その他部門は、ほかのカテゴリに収まり切れなかった規格外のサービスが目白押しだ。尖ってるサービスから実用的なものまで、まさに「何でもあり」のカオス感はマッシュアップの醍醐味といえる。この中からもっとも目を引いた部門賞を発表!
その他部門は、1つのカテゴリにするまでもないが、ノミネートされないのは惜しいサービスがそろっている。例えば、AmazonのAPIを使ったウェブサービスや、Flickrを使ったサービスなどだ。また、インタフェースにこだわったものが多いのも、この部門ならでは。Ajaxやフラッシュを駆使したサービスも目立った。
しかしながら、インタフェースのアイデアに関しては、日本よりも海外勢に軍配が上がった。整理されたキレイなサイトや、実用的な使いやすさを追求したサービスは日本勢に軍配が上がるが、斬新なインタフェースを考えるのはやはり米国人にかなわないなと感じた。その中で、部門賞に選ばれた「oredas」のマッシュアップのデザインは素晴らしい。日本的な情報の整理と、デザインのクオリティの高さはかなりのものだ。検索結果動画、Wikipedia、楽天の商品、などマッシュアップできる検索サービスほとんどを盛り込んでいる。さらに検索結果にコメントすることができ、新しい情報もたまっていく。
まさにマッシュアップでできることはすべてし尽くした、といった感じのサービスだ。ぐちゃぐちゃになりがちなコンテンツをうまく交ぜ合わせたという点で、出来はかなりいいといえる。
ベスト・オブ・超凄サービス その他部門賞
見たい動画をクリックすると動画プレイヤ画面に切り替わる。ほかの動画も見たければ、「再生終了」をクリックして選択し直せばいい
楽天検索結果ではキーワードに関連する商品を調べることができる
部門賞 受賞者コメント
「oredas(オレダス)を選んでいただきましてありがとうございます!このサービスは、マッシュアップの神と崇められる家入一真氏が遊びで作った「俺ペディア」というWikipediaっぽいサービスに刺激されて作り始めたサービスです。まだまだ改良の余地がたくさんありますので、今後も「なんか楽しくて、結構使えるね!」と思っていただける
サービスにしていければと考えています。(oredas)」
oredasはマッシュアップをしまくるとこうなる、という例として非常に刺激的だ。動画から写真、楽天の商品、Wikipediaなど、考えられる限りのマッシュアップをしてコンテンツを生成している。サイトデザインがまず美しい。そのため、単にマッシュアップした、という印象はなく、サイトとして統一されているように見える。実用性もなかなか高い。動画や画像が主なコンテンツとして出てくるためか、アイドルや女性タレントの名前で多く検索されているようだが、ちょっとした調べ物のときもなかなか使える。ほかと比べてクオリティが高いと感じた。

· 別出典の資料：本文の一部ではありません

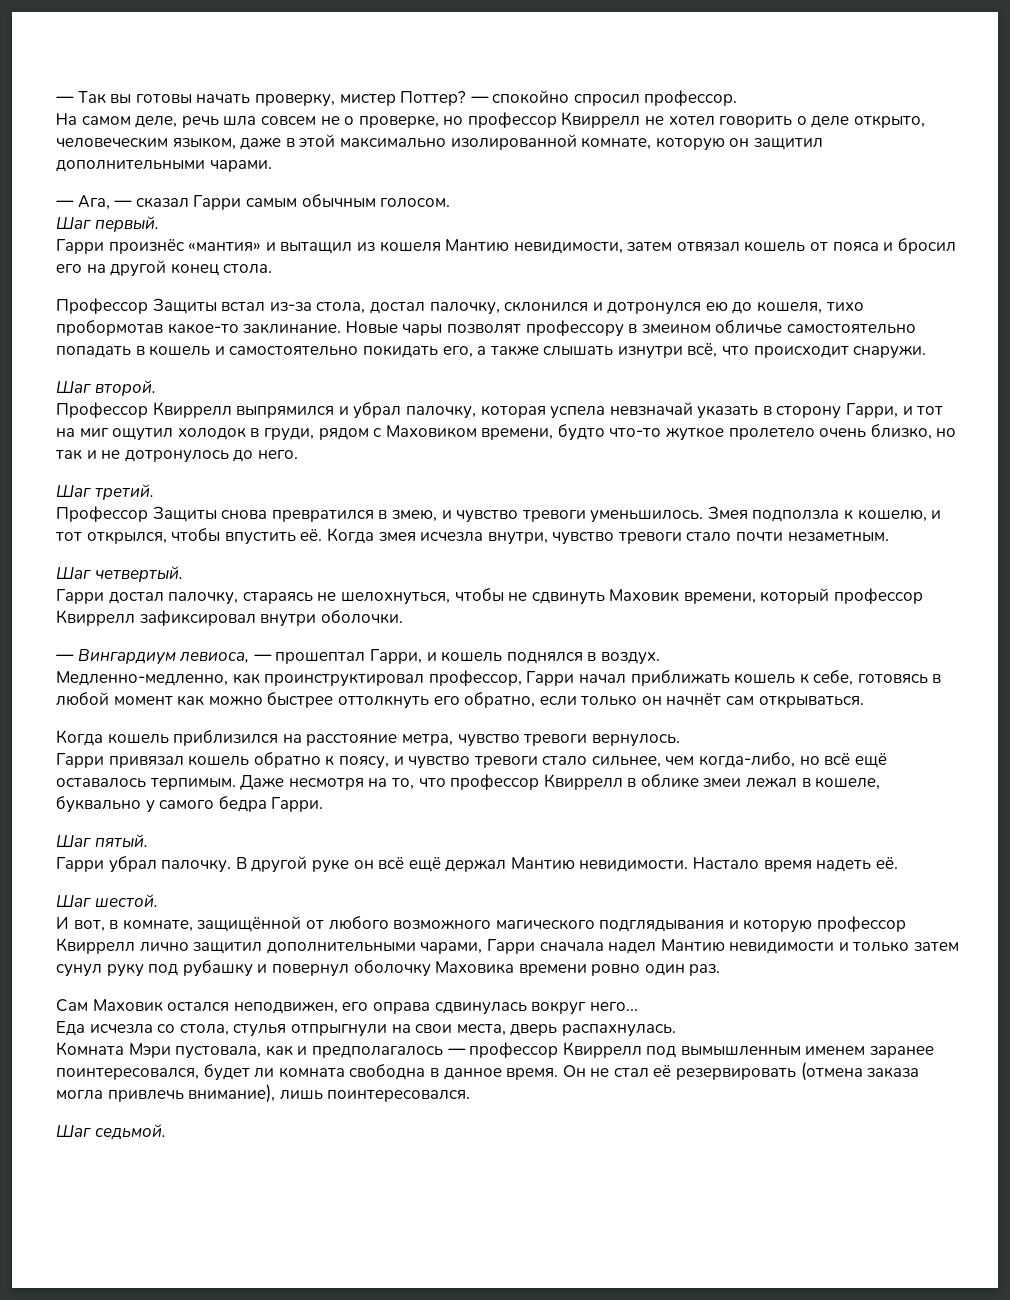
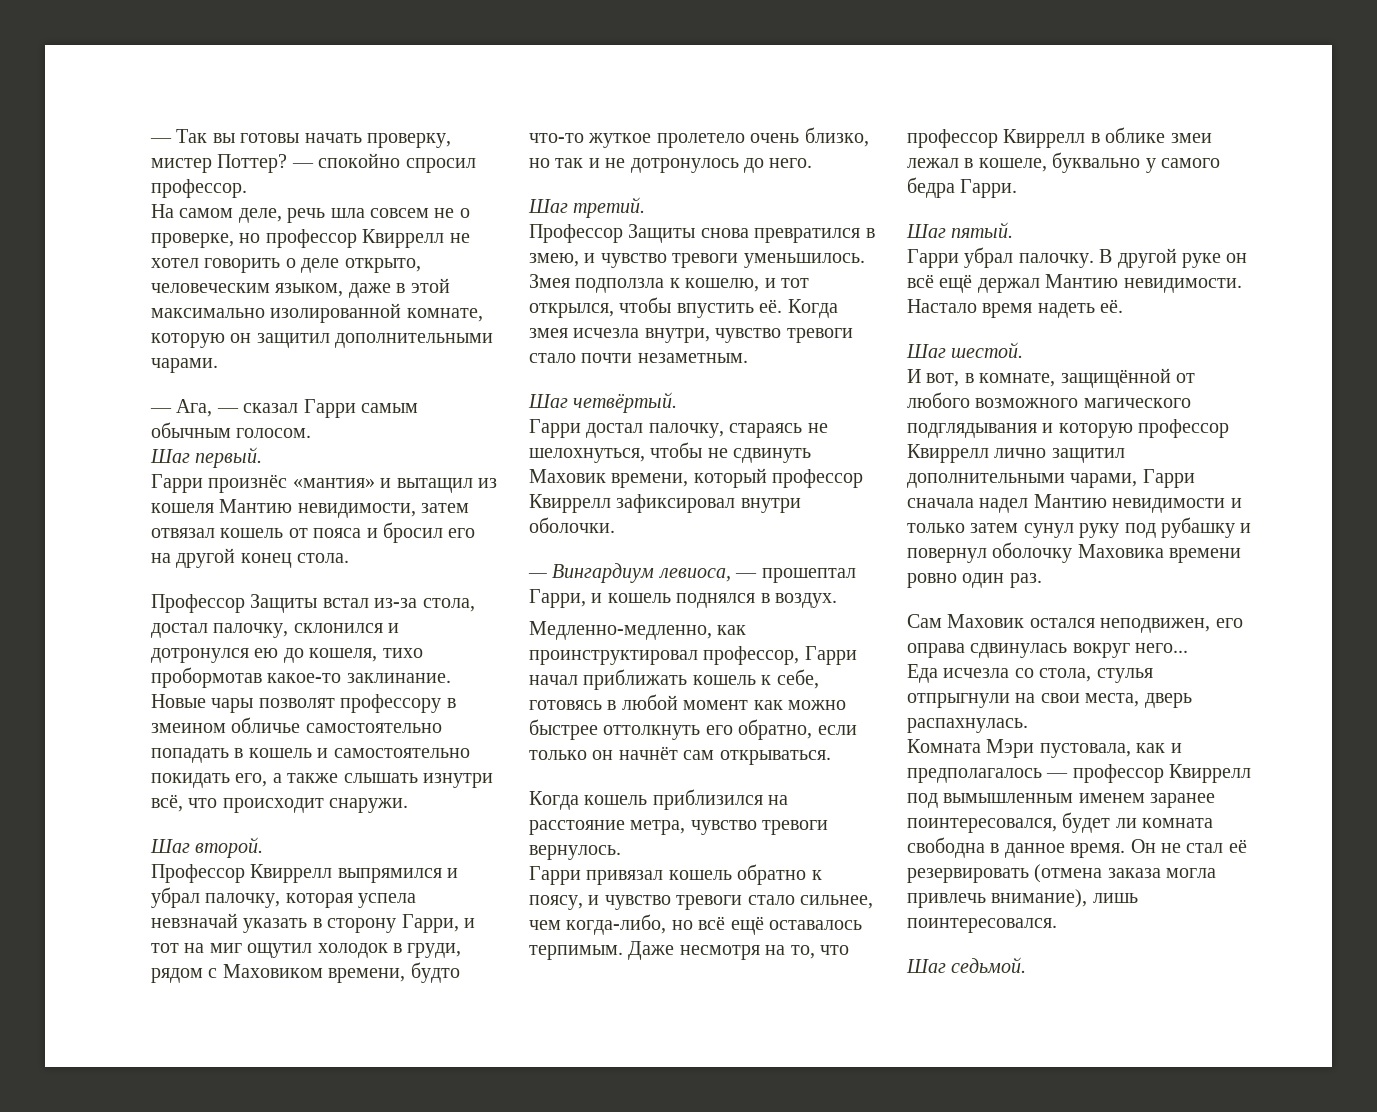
- Шаг четвертый.
+ Шаг четвёртый.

変なサイトや実用的でないものが多いのがその他部門。海外はやっぱり変なものが多くてすごいなあと思った。日本人もっとがんばれ! 個人的には、札コラメーカーがくだらなくてすごく好き。高度な技術をひたすら無駄遣いしているところがいい。たまに顔とは関係ないところが認識され、心霊写真みたいになってギョッとするのもご愛嬌。部門賞のoredasはとにかくデザインがかっこいい! 個人サービスのクオリティを大きく超えているのがスゴイ! とにかくマッシュアップしてみたという姿勢が、僕に通じるものがある。